El síndrome de Almería II

Aún me faltaban dos años para entrar en la tercera década y ya tenía mi vida encauzada. Había entrado en la fase de crecer y multiplicaros y ya éramos padres de dos hijos y uno en camino. Vivía de alquiler en una bonita y céntrica urbanización con piscina, disfrutaba de mi trabajo, en el que la penuria del salario era suplida por un aprendizaje continuo y por estupendos compañeros (a eso lo llaman salario emocional).

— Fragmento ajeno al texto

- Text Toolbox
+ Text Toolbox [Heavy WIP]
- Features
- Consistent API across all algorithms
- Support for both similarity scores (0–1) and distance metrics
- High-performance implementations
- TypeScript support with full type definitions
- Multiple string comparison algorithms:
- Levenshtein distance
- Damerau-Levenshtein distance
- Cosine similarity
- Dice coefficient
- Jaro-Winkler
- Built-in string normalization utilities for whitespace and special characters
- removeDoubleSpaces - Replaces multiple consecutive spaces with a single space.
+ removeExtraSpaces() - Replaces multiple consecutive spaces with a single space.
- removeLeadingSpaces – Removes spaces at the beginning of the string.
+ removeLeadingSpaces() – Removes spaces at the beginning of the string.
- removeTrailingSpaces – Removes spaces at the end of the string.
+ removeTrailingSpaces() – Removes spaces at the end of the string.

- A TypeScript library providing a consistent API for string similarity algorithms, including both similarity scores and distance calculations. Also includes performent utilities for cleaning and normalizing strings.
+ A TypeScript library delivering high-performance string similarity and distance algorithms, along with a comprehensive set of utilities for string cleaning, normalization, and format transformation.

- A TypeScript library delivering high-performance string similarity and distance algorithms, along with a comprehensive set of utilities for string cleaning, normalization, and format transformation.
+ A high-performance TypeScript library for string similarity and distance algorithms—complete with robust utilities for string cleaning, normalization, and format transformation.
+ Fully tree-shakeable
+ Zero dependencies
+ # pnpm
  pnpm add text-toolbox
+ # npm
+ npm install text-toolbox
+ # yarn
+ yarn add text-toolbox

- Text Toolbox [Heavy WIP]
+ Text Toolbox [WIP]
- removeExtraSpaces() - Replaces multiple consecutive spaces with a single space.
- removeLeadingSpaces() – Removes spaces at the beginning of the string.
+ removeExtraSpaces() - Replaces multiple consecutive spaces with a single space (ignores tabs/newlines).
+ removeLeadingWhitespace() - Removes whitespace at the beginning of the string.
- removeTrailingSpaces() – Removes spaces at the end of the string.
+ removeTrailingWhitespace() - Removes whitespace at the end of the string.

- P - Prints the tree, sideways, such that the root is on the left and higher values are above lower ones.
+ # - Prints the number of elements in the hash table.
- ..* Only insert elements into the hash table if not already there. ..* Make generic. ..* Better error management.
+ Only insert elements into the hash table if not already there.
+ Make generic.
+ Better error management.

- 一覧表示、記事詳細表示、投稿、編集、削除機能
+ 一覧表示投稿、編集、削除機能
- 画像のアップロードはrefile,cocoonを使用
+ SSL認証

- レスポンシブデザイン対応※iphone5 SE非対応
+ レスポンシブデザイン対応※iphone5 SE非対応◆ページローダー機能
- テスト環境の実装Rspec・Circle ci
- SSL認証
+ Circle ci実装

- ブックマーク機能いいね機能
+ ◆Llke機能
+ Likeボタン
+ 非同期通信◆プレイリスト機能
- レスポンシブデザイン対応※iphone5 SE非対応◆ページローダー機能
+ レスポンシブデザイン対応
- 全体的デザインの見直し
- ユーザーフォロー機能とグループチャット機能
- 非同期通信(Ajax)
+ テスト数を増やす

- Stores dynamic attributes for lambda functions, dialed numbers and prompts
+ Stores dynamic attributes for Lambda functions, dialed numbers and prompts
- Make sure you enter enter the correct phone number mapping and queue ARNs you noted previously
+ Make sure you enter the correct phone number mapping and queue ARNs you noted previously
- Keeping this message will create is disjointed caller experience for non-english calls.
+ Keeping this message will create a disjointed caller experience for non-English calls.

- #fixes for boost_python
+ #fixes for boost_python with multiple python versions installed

No nadaba en la abundancia pero vivía el presente feliz y sin miedo al futuro.

Hasta ese momento los únicos sobresaltos eran las visitas al hospital infantil del Niño Jesús en el que nuestros hijos tenían un abultado historial médico. Pero de repente el Destino nos dio una sorpresa con dos caras: a mi marido le surgió la oportunidad de alcanzar su sueño de trabajar en una presa(1), pero tenía un precio que era Almería. Podía elegir entre la presa de Cuevas de Almanzora(2) o la de Beninar. Este suceso alteró nuestra vida en familia tan tranquila hasta la fecha. Había que tomar una decisión y se tomó: destino Almería.

En verano mi marido se trasladó a Adra, y alquiló un piso. Las vacaciones de verano las pasamos allí. Me volví sola a Madrid, a trabajar, mientras que la familia permanecía en Almería. En noviembre nos reunimos de nuevo en Madrid el día que nació mi hija pequeña.

La baja maternal la pasé en Adra. En ese periodo surgió un trabajo que me venía como anillo al dedo en una entidad Local. Lo conseguí y no sin pena dejé mi trabajo en Madrid. Ya estábamos encadenados laboralmente en Almería.

Lo recuerdo como una jaula de oro. El clima de la zona, salvo el viento de poniente, era magnifico, nunca llovía y solo había dos meses un poco fríos. La vida era muy tranquila y fácil. Los niños mayores iban a una guardería preciosa al lado del mar. La pequeña me la cuidaba una persona estupenda mientras yo trabajaba por las mañanas. Salíamos todos los días a tomar cañas, las tapas eran antológicas, como las de Granada. Formábamos la colonia "de la presa", todos eran del gremio de la construcción. Solo ampliamos el círculo de amistades con los padres de unos amigos de nuestros hijos que eran de Huelva y que estaban dando clase en el Instituto.

Trabajaba directamente para un político, el vicepresidente de la entidad. Era más joven que yo pero tenía más conchas que un galápago. Eran los tiempos en que se estaban creando las condiciones que desembocarían en sucesos como el Caso Juan Guerra. Pude ver en barrera a los políticos que había votado en el 82 para darle la razón a un amigo mío que me llamaba portuguesa (a Felipe de habían votado los españoles ilusos).

Echaba de menos Madrid, su agua, sus churros y su anonimato. En Adra vivía como en un escaparate. No podía hacer nada sin estar en boca de todos. Un día que fuimos un grupo de amigas a un Pub a ver la película Oficial y caballero en la que salía Richard Gere sin canas, nos pusimos a charlar y nos dieron las cinco de la mañana. Al día siguiente todo el mundo estaba cuchicheando y el marido de una de las contertulias estaba molesto por el qué dirán. Me mudé a Aguadulce, pero fue peor porque allí estaba muy sola.

Añoraba a mis antiguos compañeros, y mi trabajo de I+D. Empezaba a estar harta de las mentiras del político que justificaba diciendo que "una cosa es la voluntad política y otra la realidad". Mi marido empezó a aburrirse del trabajo en la presa y empezamos a hablar de volver a Madrid y a buscar trabajo allí. Esta vez Almería se portó bien y nos dejó volver a la capital.

El 1 de junio de 1986 comenzamos una nueva vida laboral en Madrid, yo en la privada y él en la pública.

(1) Es ingeniero de Caminos de la rama de hidráulica.